## Source data

———

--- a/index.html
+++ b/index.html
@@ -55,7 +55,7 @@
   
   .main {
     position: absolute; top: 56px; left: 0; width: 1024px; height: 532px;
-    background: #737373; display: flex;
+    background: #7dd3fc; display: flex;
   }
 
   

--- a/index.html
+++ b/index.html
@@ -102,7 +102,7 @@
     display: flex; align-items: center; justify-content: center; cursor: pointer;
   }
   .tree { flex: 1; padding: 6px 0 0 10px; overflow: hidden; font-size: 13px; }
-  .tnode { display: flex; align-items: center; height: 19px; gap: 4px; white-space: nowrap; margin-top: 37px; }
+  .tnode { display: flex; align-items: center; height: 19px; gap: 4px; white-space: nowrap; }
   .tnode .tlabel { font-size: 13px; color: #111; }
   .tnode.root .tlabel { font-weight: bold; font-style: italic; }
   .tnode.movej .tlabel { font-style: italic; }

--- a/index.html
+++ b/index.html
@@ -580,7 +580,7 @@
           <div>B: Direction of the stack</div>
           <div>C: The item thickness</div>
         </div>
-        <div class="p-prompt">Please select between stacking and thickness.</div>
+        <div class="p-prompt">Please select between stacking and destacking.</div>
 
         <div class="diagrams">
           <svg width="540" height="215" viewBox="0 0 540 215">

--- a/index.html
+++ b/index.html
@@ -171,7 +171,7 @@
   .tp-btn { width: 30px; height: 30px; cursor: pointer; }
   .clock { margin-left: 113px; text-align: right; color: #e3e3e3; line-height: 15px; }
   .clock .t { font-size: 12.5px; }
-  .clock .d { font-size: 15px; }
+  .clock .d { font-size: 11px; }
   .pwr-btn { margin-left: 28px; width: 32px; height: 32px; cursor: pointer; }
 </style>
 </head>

———

## TASK STATEMENT
Returned text must match every record word for word.

## WRITTEN ANSWER
--- a/index.html
+++ b/index.html
@@ -55,7 +55,7 @@
   
   .main {
     position: absolute; top: 56px; left: 0; width: 1024px; height: 532px;
-    background: #737373; display: flex;
+    background: #7dd3fc; display: flex;
   }
 
   

--- a/index.html
+++ b/index.html
@@ -102,7 +102,7 @@
     display: flex; align-items: center; justify-content: center; cursor: pointer;
   }
   .tree { flex: 1; padding: 6px 0 0 10px; overflow: hidden; font-size: 13px; }
-  .tnode { display: flex; align-items: center; height: 19px; gap: 4px; white-space: nowrap; margin-top: 37px; }
+  .tnode { display: flex; align-items: center; height: 19px; gap: 4px; white-space: nowrap; }
   .tnode .tlabel { font-size: 13px; color: #111; }
   .tnode.root .tlabel { font-weight: bold; font-style: italic; }
   .tnode.movej .tlabel { font-style: italic; }

--- a/index.html
+++ b/index.html
@@ -580,7 +580,7 @@
           <div>B: Direction of the stack</div>
           <div>C: The item thickness</div>
         </div>
-        <div class="p-prompt">Please select between stacking and thickness.</div>
+        <div class="p-prompt">Please select between stacking and destacking.</div>
 
         <div class="diagrams">
           <svg width="540" height="215" viewBox="0 0 540 215">

--- a/index.html
+++ b/index.html
@@ -171,7 +171,7 @@
   .tp-btn { width: 30px; height: 30px; cursor: pointer; }
   .clock { margin-left: 113px; text-align: right; color: #e3e3e3; line-height: 15px; }
   .clock .t { font-size: 12.5px; }
-  .clock .d { font-size: 15px; }
+  .clock .d { font-size: 11px; }
   .pwr-btn { margin-left: 28px; width: 32px; height: 32px; cursor: pointer; }
 </style>
 </head>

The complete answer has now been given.